Relying on established banking principles, the Court concluded that Fidelity Bank breached those duties by acting on communications from a third party instead of following the lawful instructions of its customer and the express orders of the court.
The Court described the conduct as a serious betrayal of the trust inherent in banking relationships and held that the bank had acted negligently in maintaining the freeze without lawful justification.
Defamation Finding Reversed
While affirming the findings on breach of contract and negligence, the Court disagreed with the High Court’s conclusion that dishonouring one of the respondent’s cheques amounted to defamation.
The appellate court held that although the cheque issued to the respondent’s lawyer was dishonoured because of the bank’s freeze, the essential legal element of publication had not been established. Since the lawyer already knew that the account had been frozen, the refusal to honour the cheque could not reasonably be said to have injured the respondent’s reputation in the manner required to sustain a claim in defamation.
Damages Reduced
Although the Court upheld liability for breach of contract and negligence, it found some of the damages awarded by the High Court excessive.

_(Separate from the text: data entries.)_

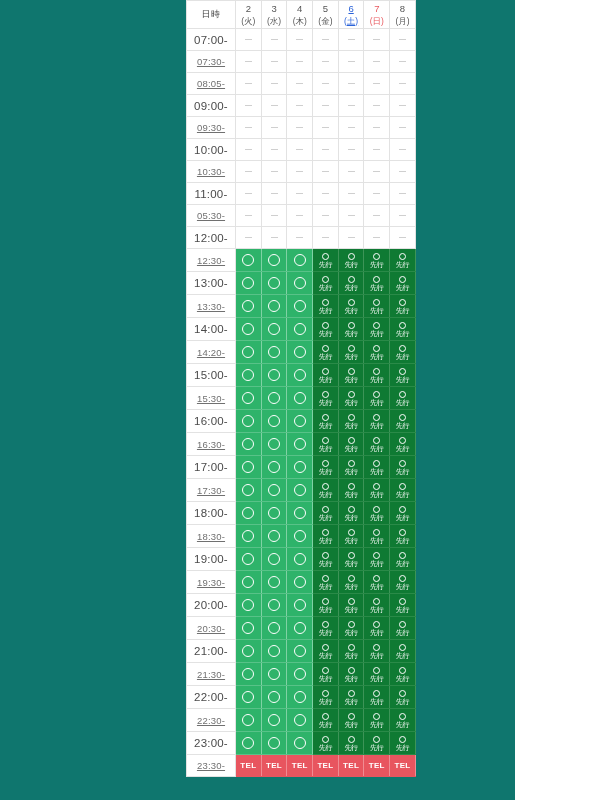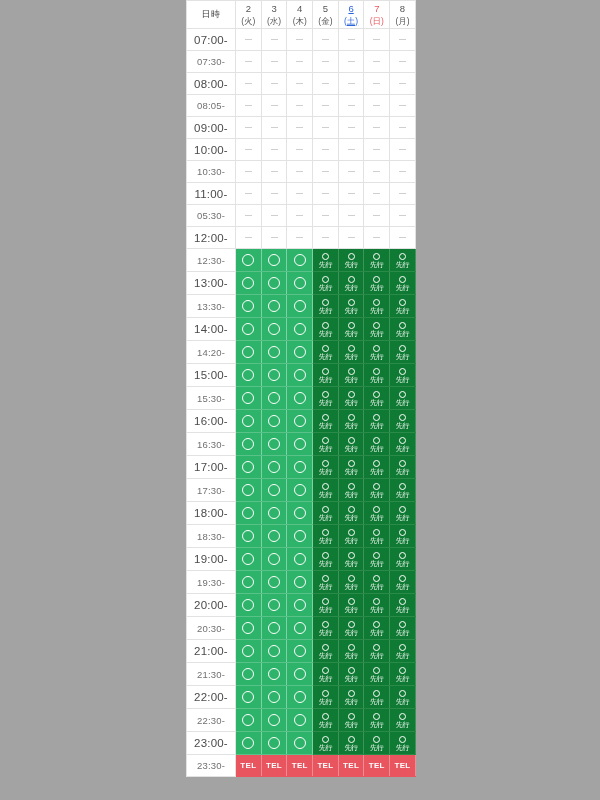--- a/index.html
+++ b/index.html
@@ -18,9 +18,9 @@
 
   #page {
     position: relative;
-    width: 600px;
+    width: 515px;
     height: 800px;
-    background: #a3a3a3;
+    background: #0f766e;
   }
 
   #calendar-wrap {

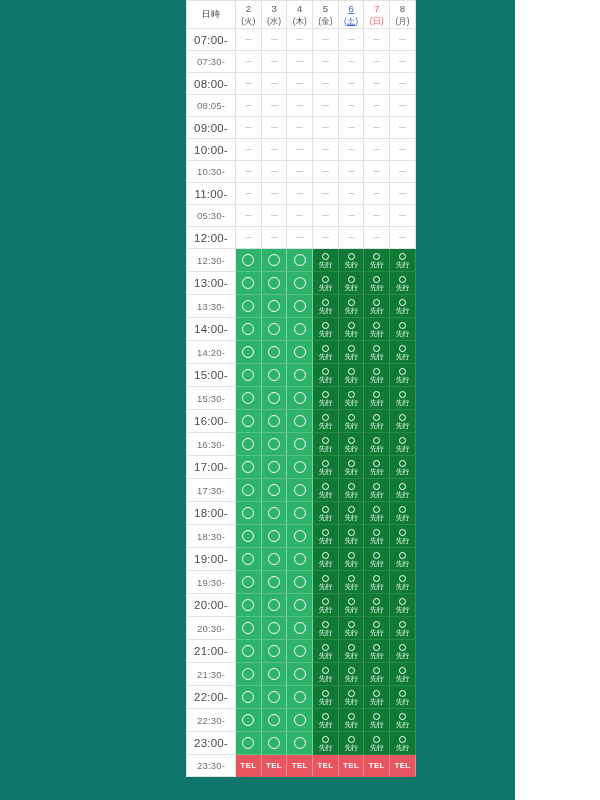--- a/index.html
+++ b/index.html
@@ -104,6 +104,7 @@
   td.time.half {
     font-size: 9.5px;
     color: #707070;
+    text-decoration: underline;
   }
 
   td.cell {

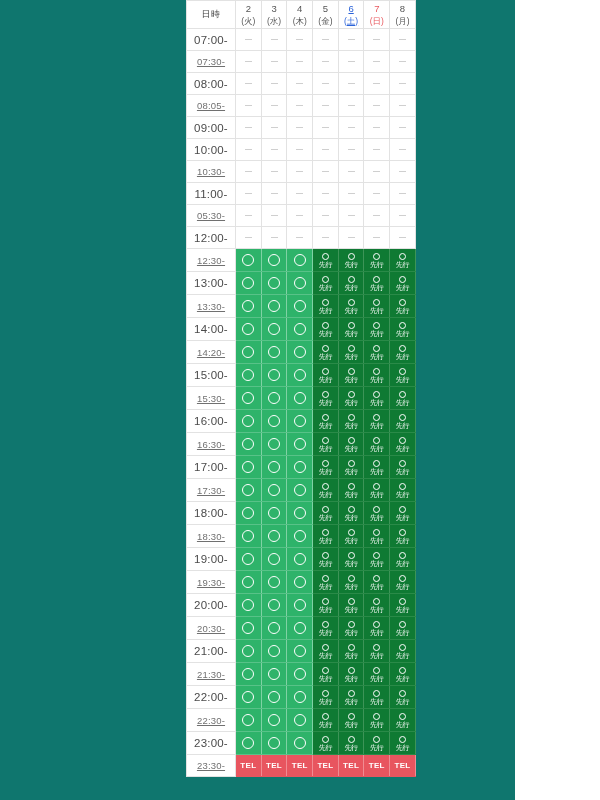--- a/index.html
+++ b/index.html
@@ -288,30 +288,6 @@
             </td>
           </tr>
           <tr>
-            <td class="time">08:00-</td>
-            <td class="cell st-dash">
-              <span class="mark"></span>
-            </td>
-            <td class="cell st-dash">
-              <span class="mark"></span>
-            </td>
-            <td class="cell st-dash">
-              <span class="mark"></span>
-            </td>
-            <td class="cell st-dash">
-              <span class="mark"></span>
-            </td>
-            <td class="cell st-dash">
-              <span class="mark"></span>
-            </td>
-            <td class="cell st-dash">
-              <span class="mark"></span>
-            </td>
-            <td class="cell st-dash">
-              <span class="mark"></span>
-            </td>
-          </tr>
-          <tr>
             <td class="time half">08:05-</td>
             <td class="cell st-dash">
               <span class="mark"></span>

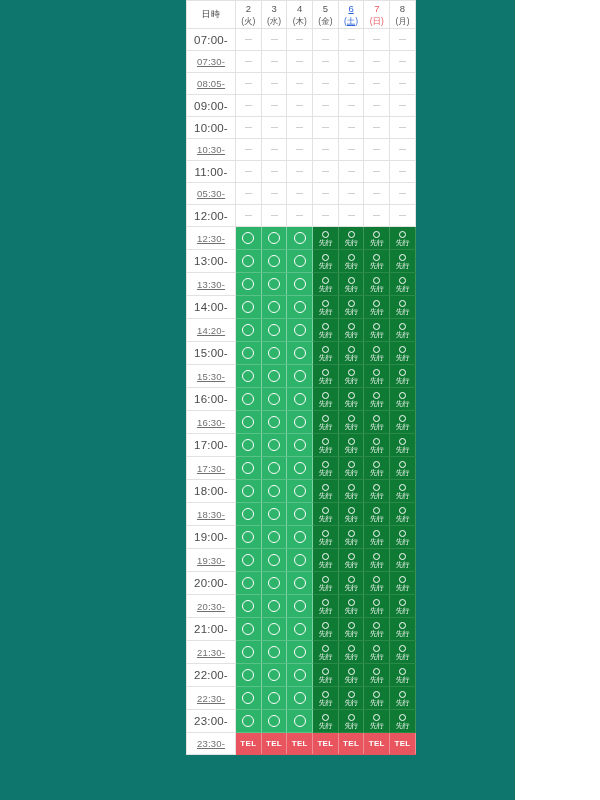--- a/index.html
+++ b/index.html
@@ -336,6 +336,30 @@
             </td>
           </tr>
           <tr>
+            <td class="time half">09:30-</td>
+            <td class="cell st-dash">
+              <span class="mark"></span>
+            </td>
+            <td class="cell st-dash">
+              <span class="mark"></span>
+            </td>
+            <td class="cell st-dash">
+              <span class="mark"></span>
+            </td>
+            <td class="cell st-dash">
+              <span class="mark"></span>
+            </td>
+            <td class="cell st-dash">
+              <span class="mark"></span>
+            </td>
+            <td class="cell st-dash">
+              <span class="mark"></span>
+            </td>
+            <td class="cell st-dash">
+              <span class="mark"></span>
+            </td>
+          </tr>
+          <tr>
             <td class="time">10:00-</td>
             <td class="cell st-dash">
               <span class="mark"></span>

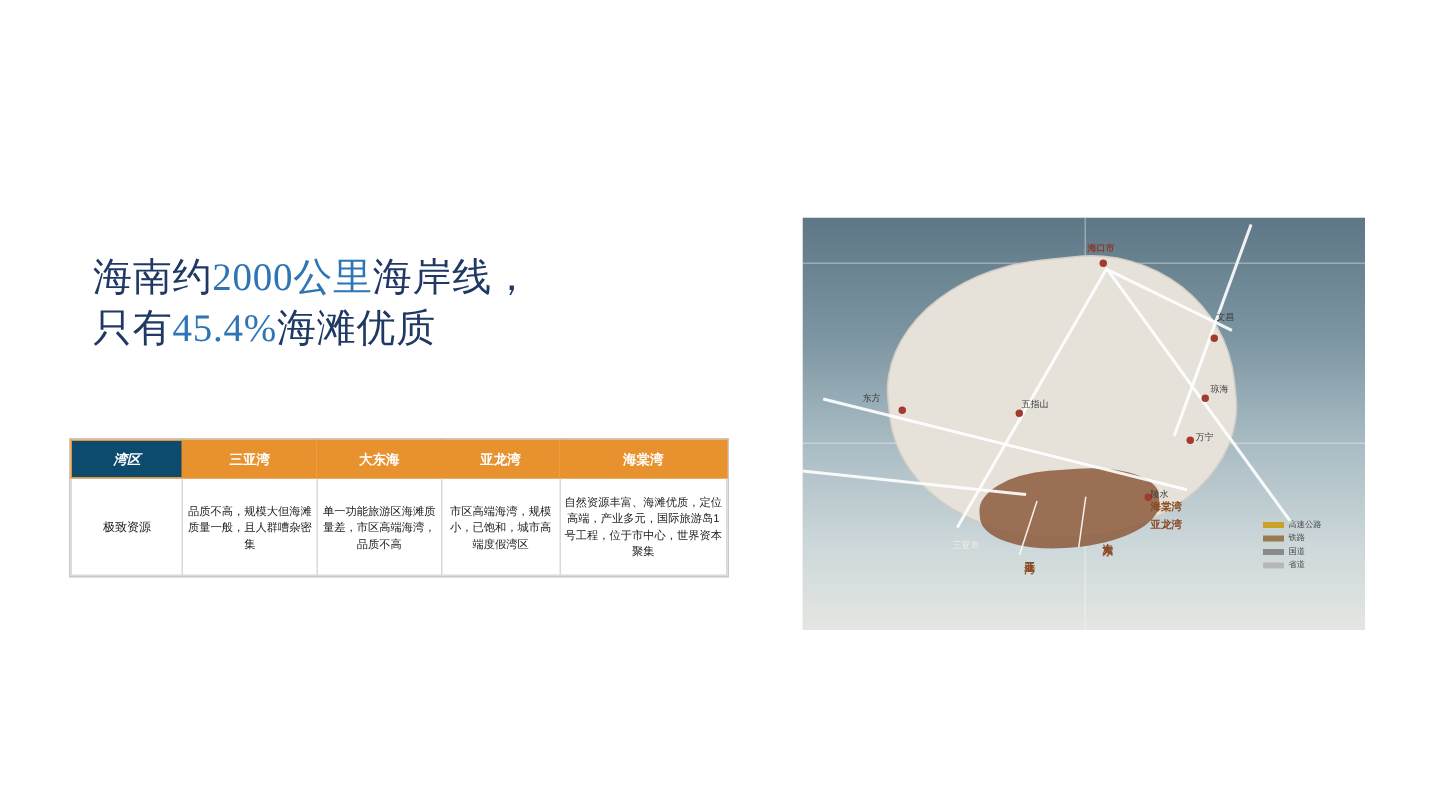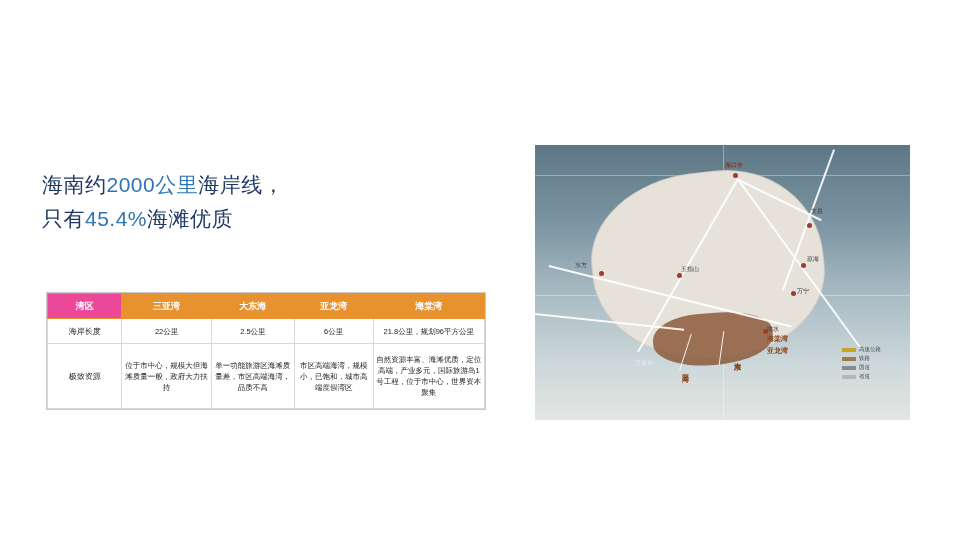--- a/index.html
+++ b/index.html
@@ -18,12 +18,12 @@
   
   #headline {
     position: absolute;
-    left: 42px;
+    left: 62px;
     top: 168px;
     width: 430px;
     line-height: 34px;
-    font-family: Liberation Sans, sans-serif;
-    font-size: 21px;
+    font-family: Liberation Serif, serif;
+    font-size: 26px;
     color: #1f3864;
     letter-spacing: 0.5px;
   }

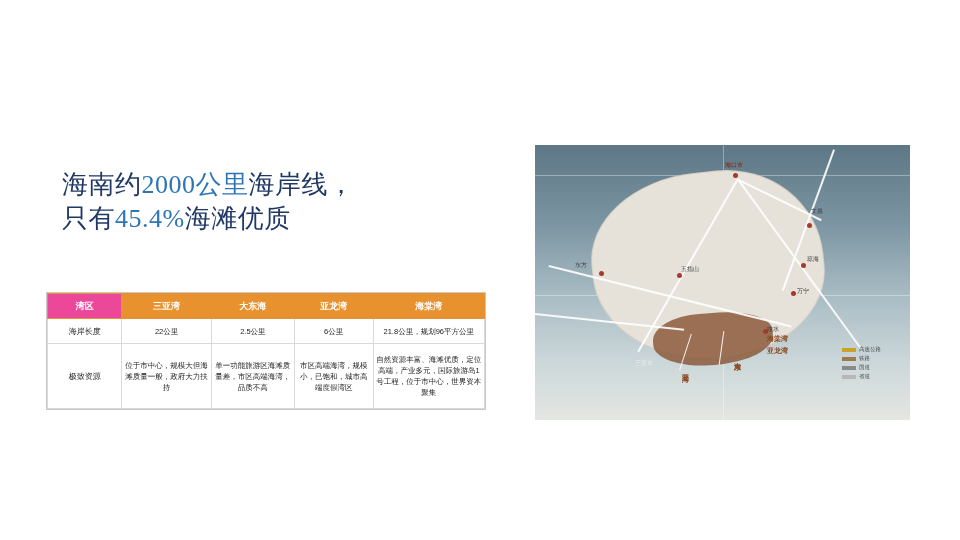--- a/index.html
+++ b/index.html
@@ -65,7 +65,8 @@
     border-color: #e8922f;
   }
   table.bay-table thead th.first-col {
-    background: #ec4899;
+    background: #0c4a6e;
+    font-style: italic;
   }
   table.bay-table td.rowhead {
     font-weight: normal;

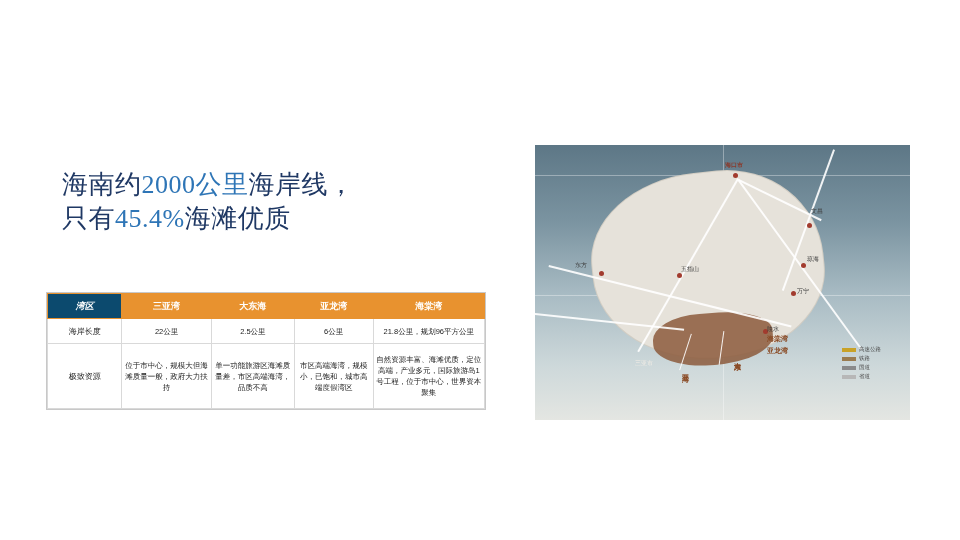--- a/index.html
+++ b/index.html
@@ -213,13 +213,6 @@
       </tr>
     </thead>
     <tbody>
-      <tr class="r1">
-        <td class="rowhead">海岸长度</td>
-        <td>22公里</td>
-        <td>2.5公里</td>
-        <td>6公里</td>
-        <td>21.8公里，规划96平方公里</td>
-      </tr>
       <tr class="r3">
         <td class="rowhead">极致资源</td>
         <td>位于市中心，规模大但海滩质量一般，政府大力扶持</td>

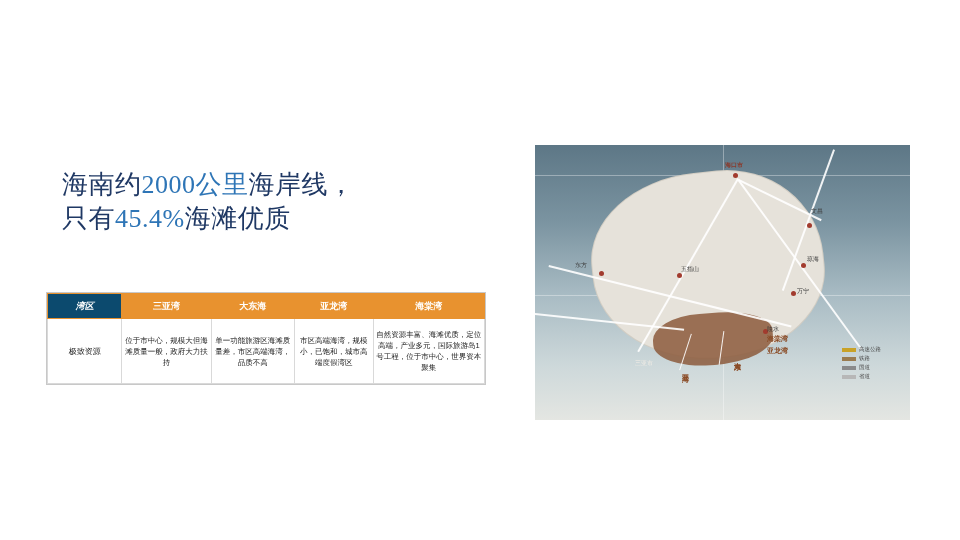--- a/index.html
+++ b/index.html
@@ -215,7 +215,7 @@
     <tbody>
       <tr class="r3">
         <td class="rowhead">极致资源</td>
-        <td>位于市中心，规模大但海滩质量一般，政府大力扶持</td>
+        <td>品质不高，规模大但海滩质量一般，且人群嘈杂密集</td>
         <td>单一功能旅游区海滩质量差，市区高端海湾，品质不高</td>
         <td>市区高端海湾，规模小，已饱和，城市高端度假湾区</td>
         <td>自然资源丰富、海滩优质，定位高端，产业多元，国际旅游岛1号工程，位于市中心，世界资本聚集</td>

The Court therefore varied the awards by:
reducing general damages for breach of contract and negligence from GH¢200,000 to GH¢100,000;
reducing exemplary damages from GH¢400,000 to GH¢200,000;
setting aside the award of damages for defamation;
varying the award of interest so that interest would be payable only on the respondent’s 50% share of the disputed US$130,000 for the relevant period.
The judgment is likely to become an important authority in Ghanaian banking law. It clarifies that banks cannot suspend customers’ rights merely because litigation exists or because they receive communications from persons claiming an interest in funds held by the bank.
Instead, financial institutions must act strictly within the limits of court orders and statutory powers. The decision also reinforces the principle that compliance with judicial orders is not optional and that banks remain contractually bound to honour their customers’ mandates unless lawful grounds exist for refusing to do so.
For financial institutions, the case serves as a reminder that efforts to protect disputed funds must always be rooted in lawful authority rather than unilateral precaution. For customers, it reaffirms that the courts will hold banks accountable where contractual obligations are displaced by actions unsupported by law.